> **Records from a data collection**:
───
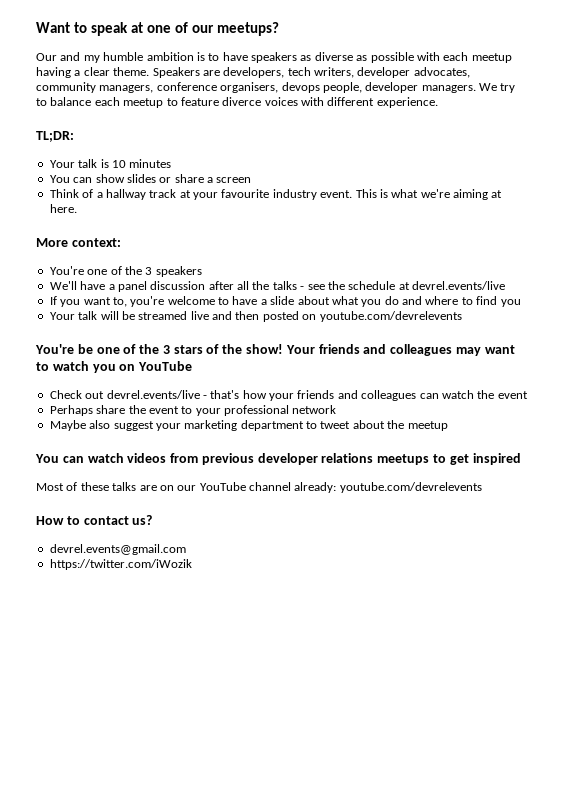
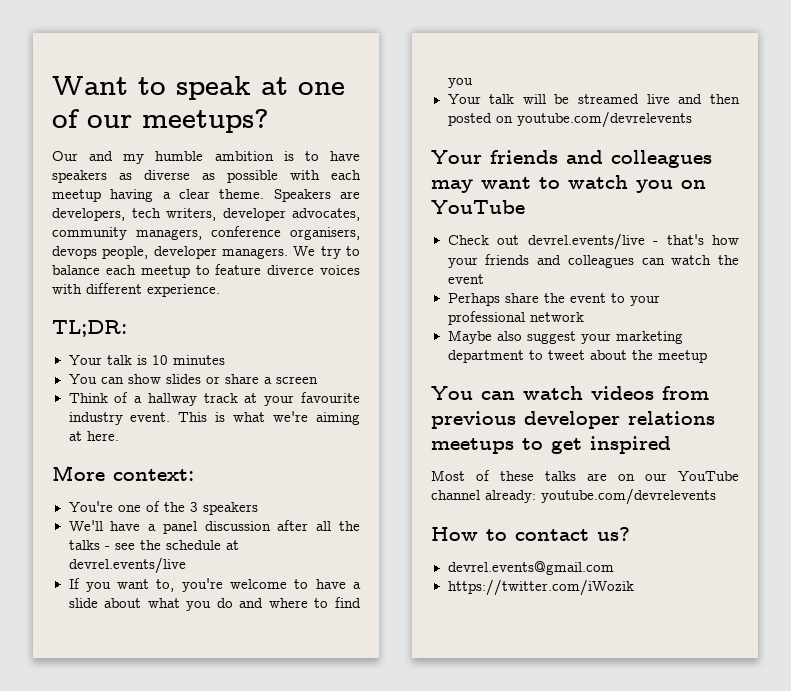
[35,344,284,354] You're be one of the 3 stars of the show! -> (692, 119) none

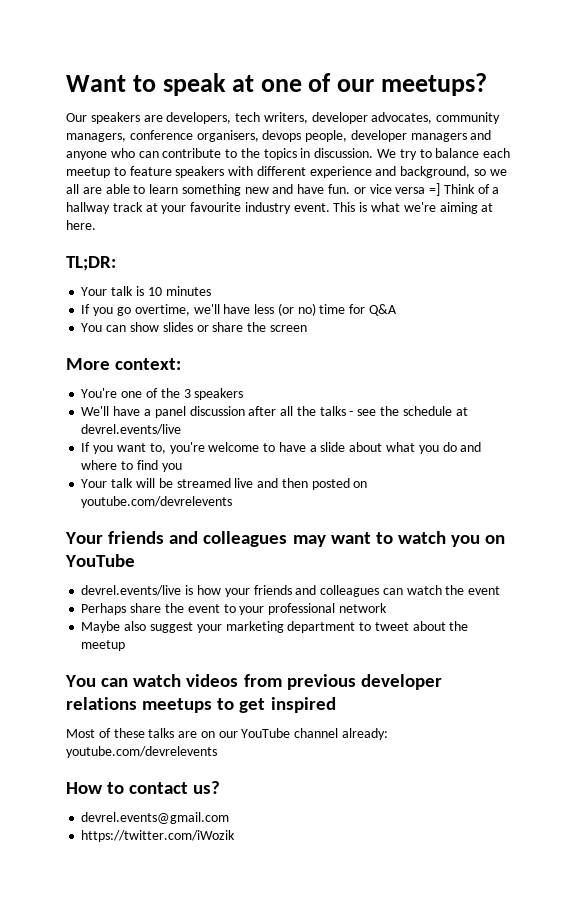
[89,151,360,164] [52,170,361,183] [52,189,331,202] and my humble ambition is to have speakers as diverse as possible with each meetup having a clear theme. Speakers -> [90,112,140,124] speakers
[222,248,288,259] managers. -> [410,130,492,142] [66,148,374,160] managers and anyone who can contribute to the topics in discussion.
[267,265,361,275] [52,283,220,297] [52,320,127,337] [68,355,225,365] [68,374,318,384] diverce voices with different experience. // TL;DR: // Your talk is 10 minutes // You can show slides or share a screen // -> [175,166,507,178] [66,183,441,196] speakers with different experience and background, so we all are able to learn something new and have fun. or vice versa =]
(119, 436) none -> [66,256,116,271] [81,286,211,296] [81,303,397,316] [81,322,307,332] // TL;DR: // Your talk is 10 minutes // If you go overtime, we'll have less (or no) time for Q&A // You can show slides or share the screen
[447,233,704,250] Check out devrel.events/live - that's -> [81,585,194,596] devrel.events/live is

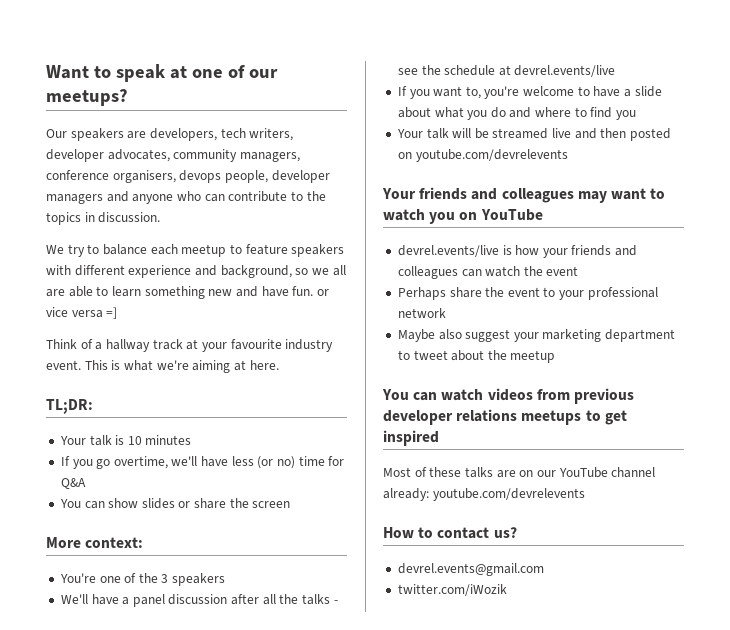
(374, 153) none -> (161, 217) //
(441, 189) none -> (118, 313) //
[81,830,236,842] https://twitter.com/iWozik -> [397,584,507,596] twitter.com/iWozik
───
> **EXERCISE GOAL**:
Return the entries above exactly as they appear. Pictures should not be copied.

> **TASK ANSWER**:
[35,344,284,354] You're be one of the 3 stars of the show! -> (692, 119) none

[89,151,360,164] [52,170,361,183] [52,189,331,202] and my humble ambition is to have speakers as diverse as possible with each meetup having a clear theme. Speakers -> [90,112,140,124] speakers
[222,248,288,259] managers. -> [410,130,492,142] [66,148,374,160] managers and anyone who can contribute to the topics in discussion.
[267,265,361,275] [52,283,220,297] [52,320,127,337] [68,355,225,365] [68,374,318,384] diverce voices with different experience. // TL;DR: // Your talk is 10 minutes // You can show slides or share a screen // -> [175,166,507,178] [66,183,441,196] speakers with different experience and background, so we all are able to learn something new and have fun. or vice versa =]
(119, 436) none -> [66,256,116,271] [81,286,211,296] [81,303,397,316] [81,322,307,332] // TL;DR: // Your talk is 10 minutes // If you go overtime, we'll have less (or no) time for Q&A // You can show slides or share the screen
[447,233,704,250] Check out devrel.events/live - that's -> [81,585,194,596] devrel.events/live is

(374, 153) none -> (161, 217) //
(441, 189) none -> (118, 313) //
[81,830,236,842] https://twitter.com/iWozik -> [397,584,507,596] twitter.com/iWozik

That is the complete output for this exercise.